Arguing against a cooling of inflation, however, is the behavior of certain key market prices that respond to monetary imbalances. So far this year the dollar has lost almost 10% of its value against other major currencies, and about 20% of its value against gold and nonenergy industrial commodity prices. This suggests that although a 2.7% real funds rate might well be "average" and close to a level which in the past has been disinflationary, in the current climate it may not be high enough.
The yin and the yang of monetary policy is a complex interaction of supply and demand dynamics that can take many months or even years to manifest itself in the general price level.
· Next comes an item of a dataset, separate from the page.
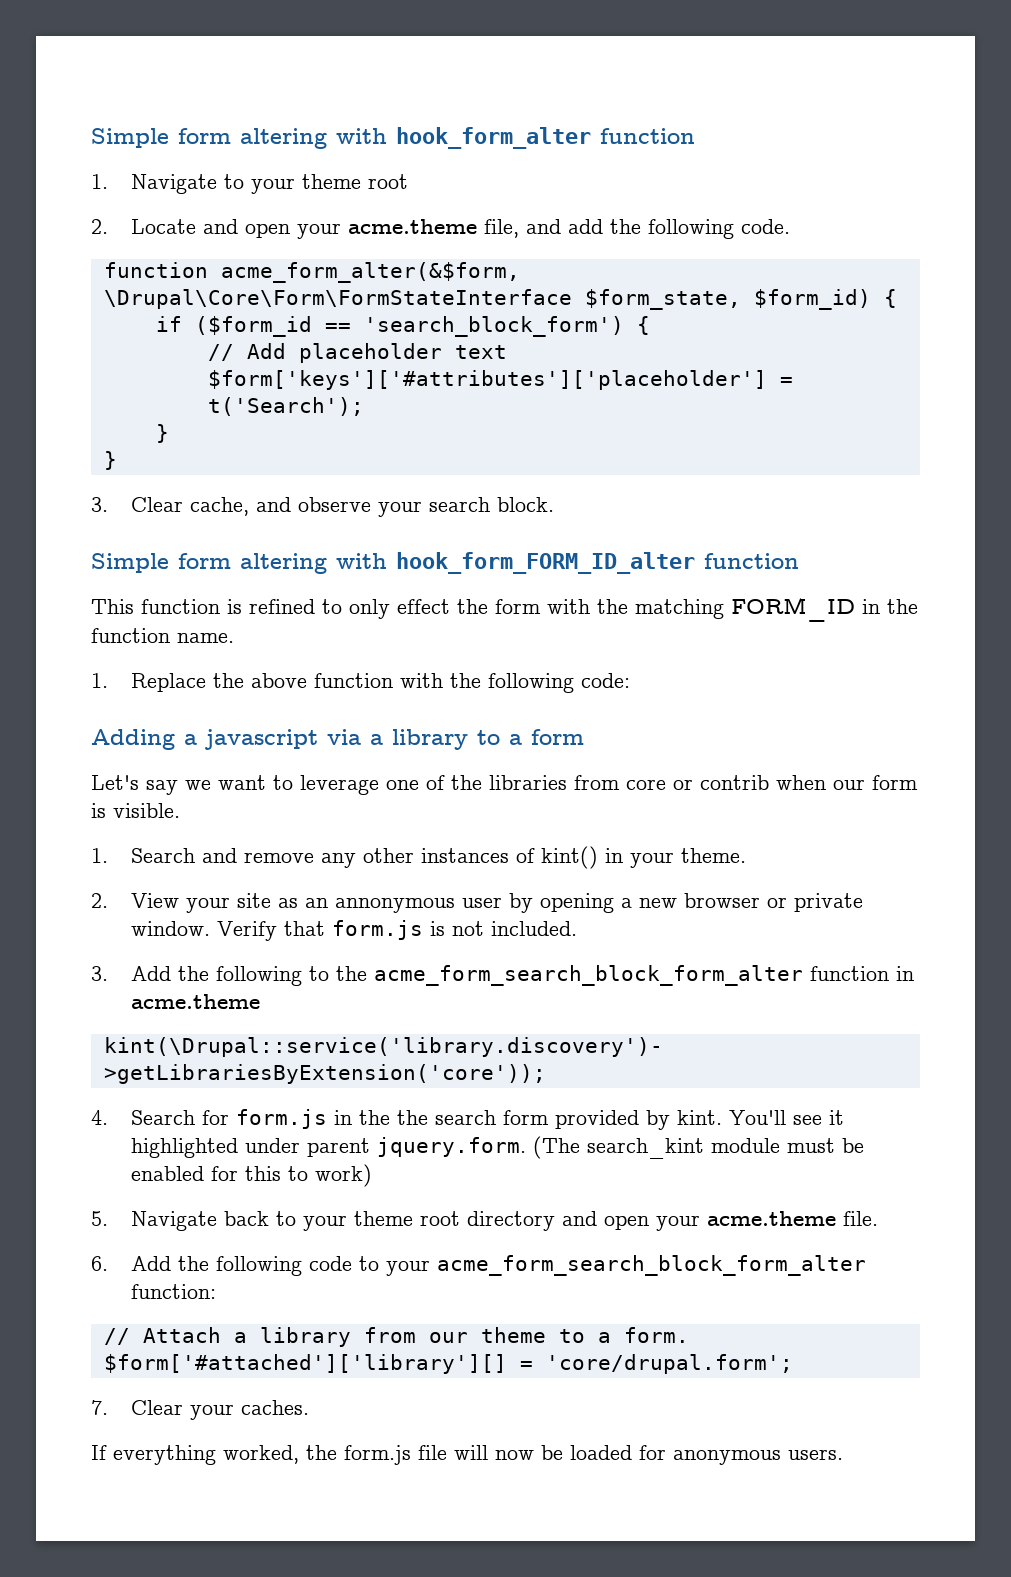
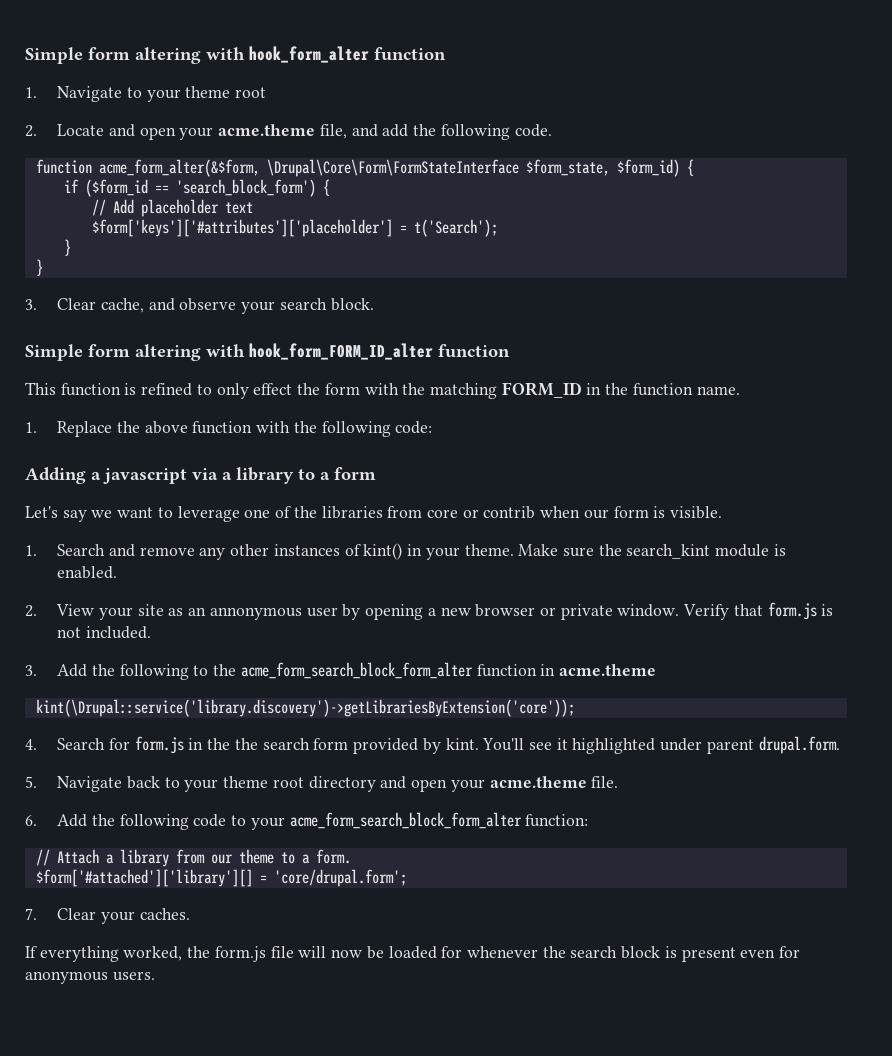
+ Make sure the search_kint module is enabled.
- You'll see it highlighted under parent jquery.form. (The search_kint module must be enabled for this to work)
+ You'll see it highlighted under parent drupal.form.
- If everything worked, the form.js file will now be loaded for anonymous users.
+ If everything worked, the form.js file will now be loaded for whenever the search block is present even for anonymous users.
It's part art and part science, with a dose of politics thrown in, all taking place in a global setting with few absolutes. Treasury Secretary Paulson later this week will urge the Chinese government to continue revaluing its currency against the dollar, a move which would likely result in the dollar losing even more of its value relative to most Asian currencies. Paulson will essentially be arguing for a reduction in Asian demand for dollars, at the same time his fellow traveller, Fed Chairman Bernanke, will presumably be reassuring the market that the Fed will be vigilant in safeguarding the dollar's value, something that is hugely important to a region of the world that holds a sizeable quantity of dollar-denominated bonds. Strange bedfellows indeed, working at cross purposes in an oriental setting. Paulson's success would only complicate Bernanke's job, making it less likely that the Fed could ease policy as much as the market is now expecting.